Sure. The problem is that packages that don't use Browserify could import in ways that are not supported by Browserify. For example, if @metamask/utils imports from @metamask/key-tree/some/path, and @metamask/utils gets imported into the extension, Browserify would fail because node_modules/@metamask/key-tree/some/path does not exist. It doesn't look at the exports field to try and resolve the proper path, i.e., node_modules/@metamask/key-tree/dist/cjs/some/path.

We solved this in the Snaps repo by explicitly exporting ./dist/cjs/* and ./dist/esm/*, rather than ./*. This means that @metamask/utils can import @metamask/key-tree/dist/cjs/some/path, because it's specified in the exports field, and Browserify can import it, because it's an actual path on the disk: node_modules/@metamask/key-tree/dist/cjs/some/path exists.
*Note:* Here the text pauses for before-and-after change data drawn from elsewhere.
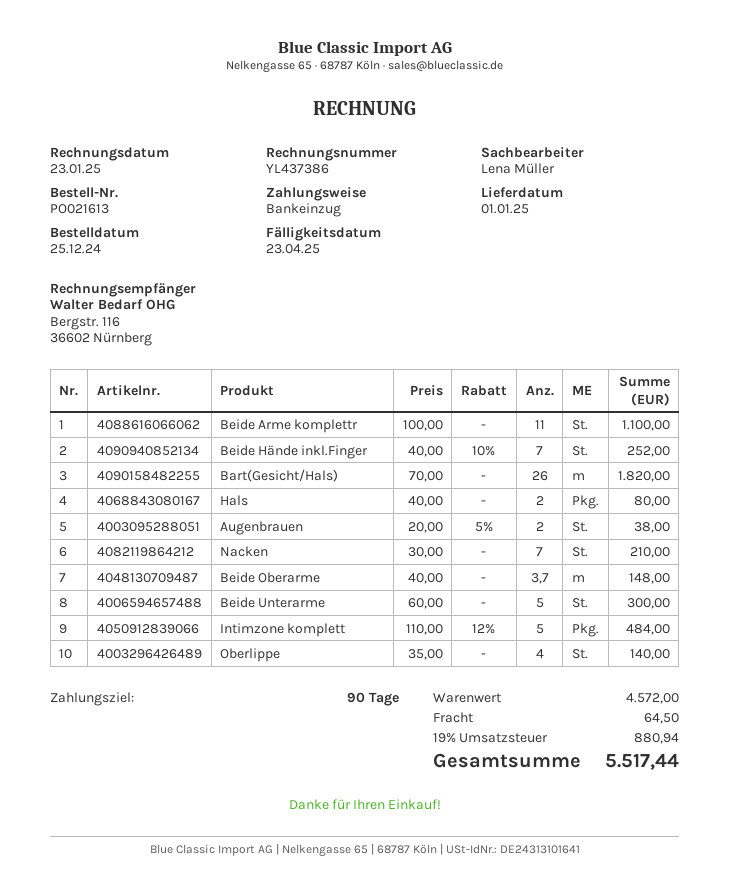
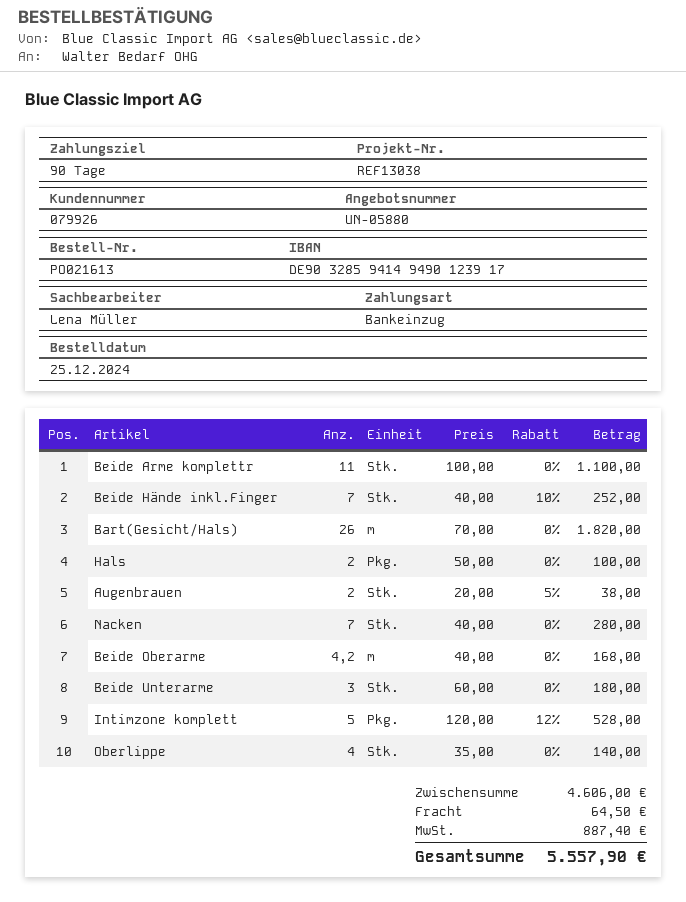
Hals: 2 x 40.00 = 80.00 -> 2 x 50.00 = 100.00
Nacken: 7 x 30.00 = 210.00 -> 7 x 40.00 = 280.00
Beide Oberarme: 3.7 x 40.00 = 148.00 -> 4.2 x 40.00 = 168.00
Beide Unterarme: 5 x 60.00 = 300.00 -> 3 x 60.00 = 180.00
Intimzone komplett: 5 x 110.00 - 12% = 484.00 -> 5 x 120.00 - 12% = 528.00
subtotal: 4572.00 -> 4606.00
tax: 880.94 -> 887.40
total: 5517.44 -> 5557.90

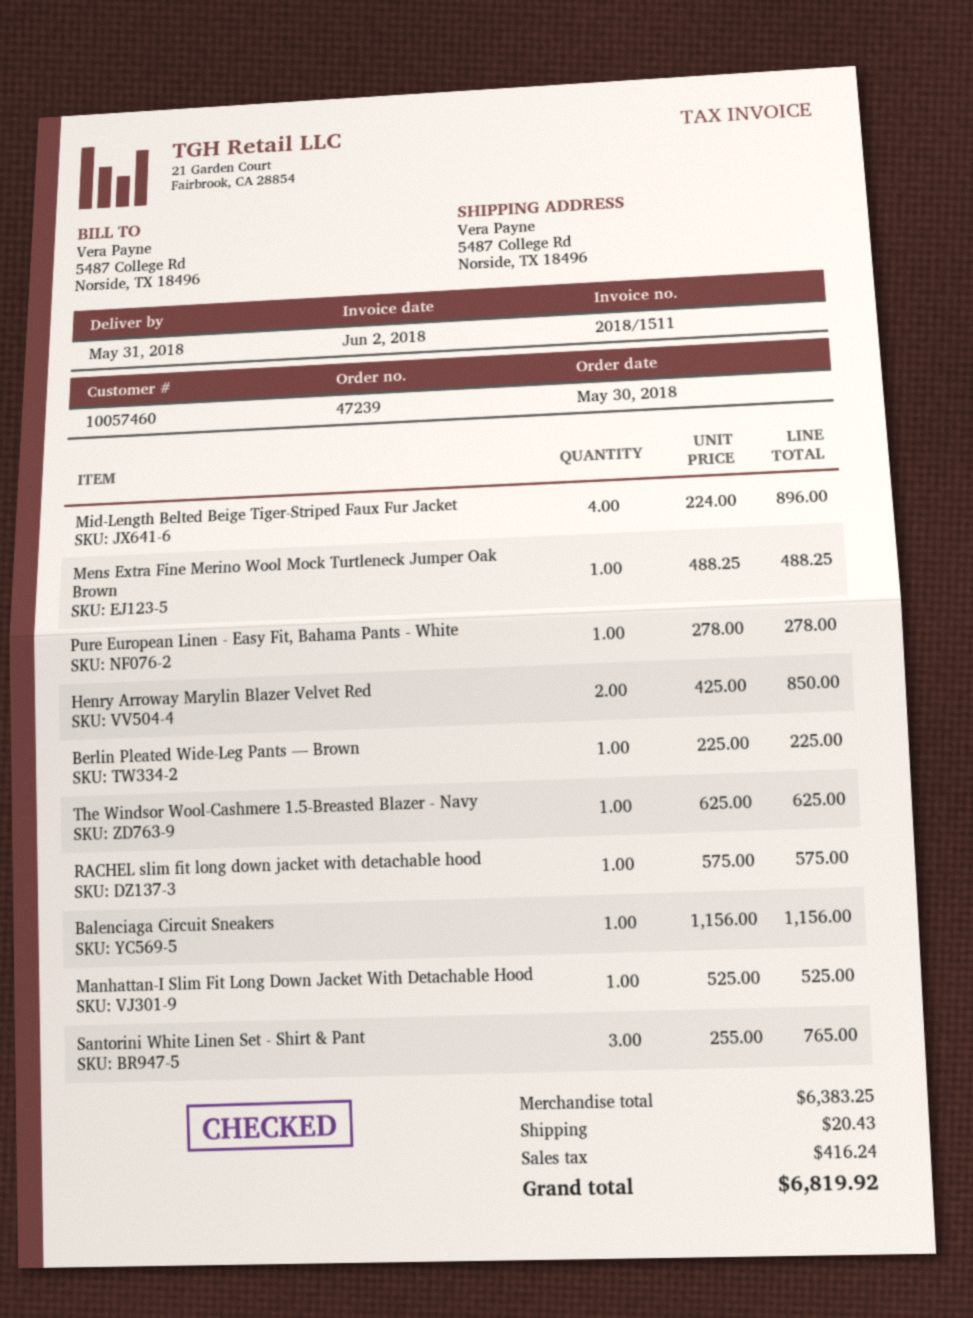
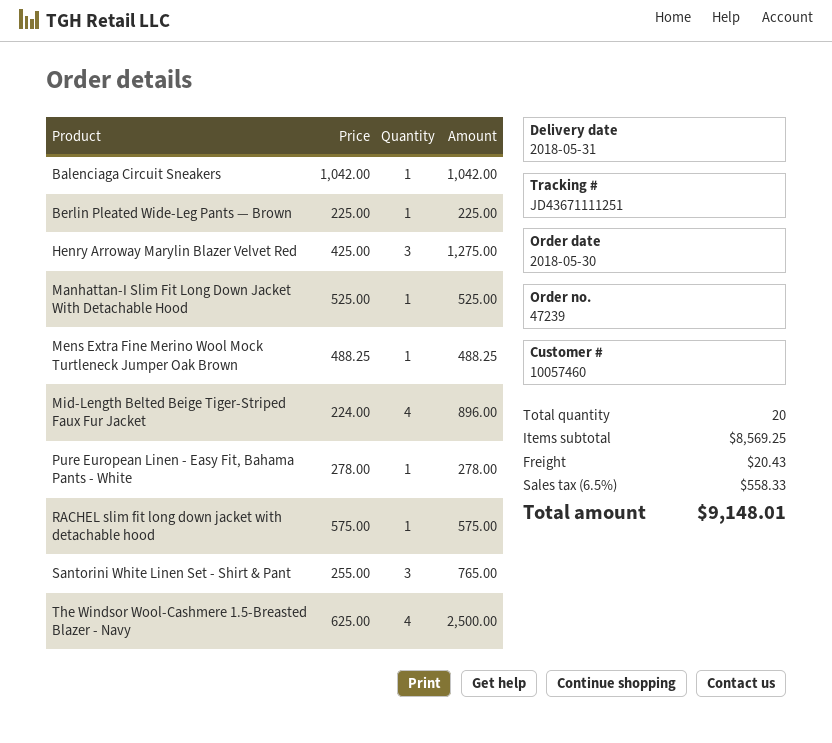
Henry Arroway Marylin Blazer Velvet Red: 2 x 425.00 = 850.00 -> 3 x 425.00 = 1275.00
The Windsor Wool-Cashmere 1.5-Breasted Blazer - Navy: 1 x 625.00 = 625.00 -> 4 x 625.00 = 2500.00
Balenciaga Circuit Sneakers: 1 x 1156.00 = 1156.00 -> 1 x 1042.00 = 1042.00
subtotal: 6383.25 -> 8569.25
tax: 416.24 -> 558.33
total: 6819.92 -> 9148.01

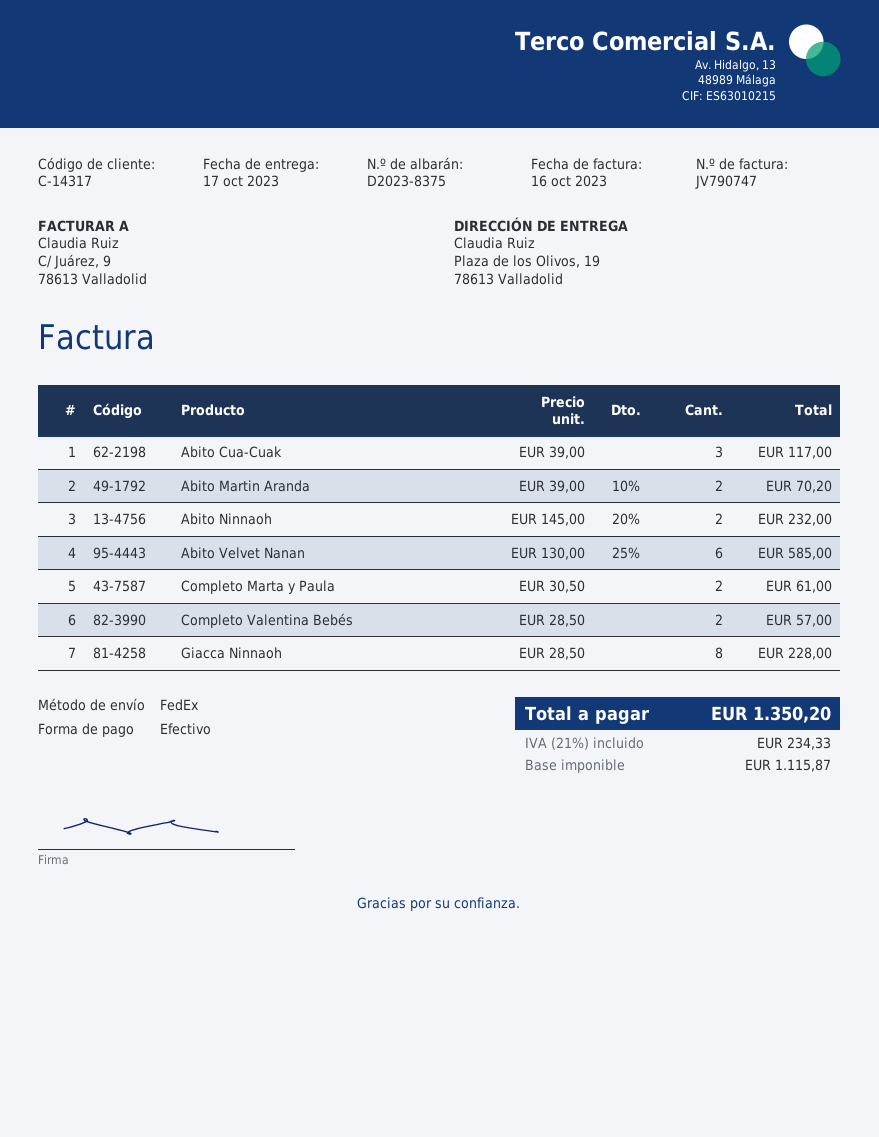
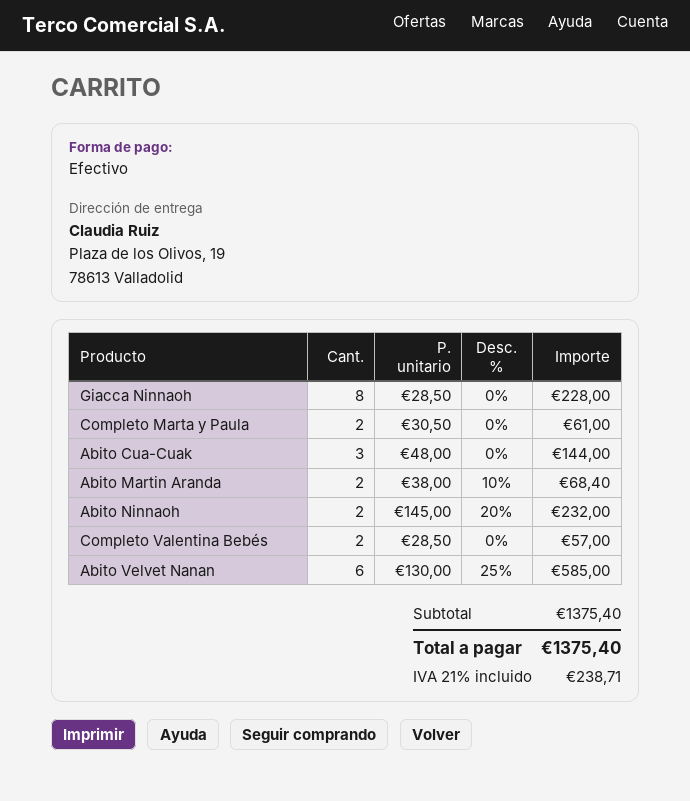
Abito Cua-Cuak: 3 x 39.00 = 117.00 -> 3 x 48.00 = 144.00
Abito Martin Aranda: 2 x 39.00 - 10% = 70.20 -> 2 x 38.00 - 10% = 68.40
tax: 21% = 234.33 -> 21% = 238.71
total: 1350.20 -> 1375.40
Ideally we avoid importing from package/dist in the first place, but since we're doing that, I think this is the best solution as long as we're still using Browserify.

I hope that makes sense!

[Gudahtt]

Thanks! Makes sense.

Perhaps in the meantime we could use the main and module fields to support multiple build types? Reserving the nicer export entry points for later, when that problem is resolved.

[Mrtenz]

Thanks! Makes sense.

Perhaps in the meantime we could use the main and module fields to support multiple build types? Reserving the nicer export entry points for later, when that problem is resolved.

I hadn't even considered that we don't need exports at all in that case. 😅

[Gudahtt]

@SocketSecurity ignore @swc/cli@0.1.62 @SocketSecurity ignore @swc/core@1.3.68

These packages are expected to have filesystem and shell access. And core needs a postinstall script to prepare native code.

[Gudahtt]

@SocketSecurity ignore-all

The remaining alerts are regarding packages used by SWC with access that seems reasonable for them to have, and new author/unmaintained warnings (none of which seem suspicious).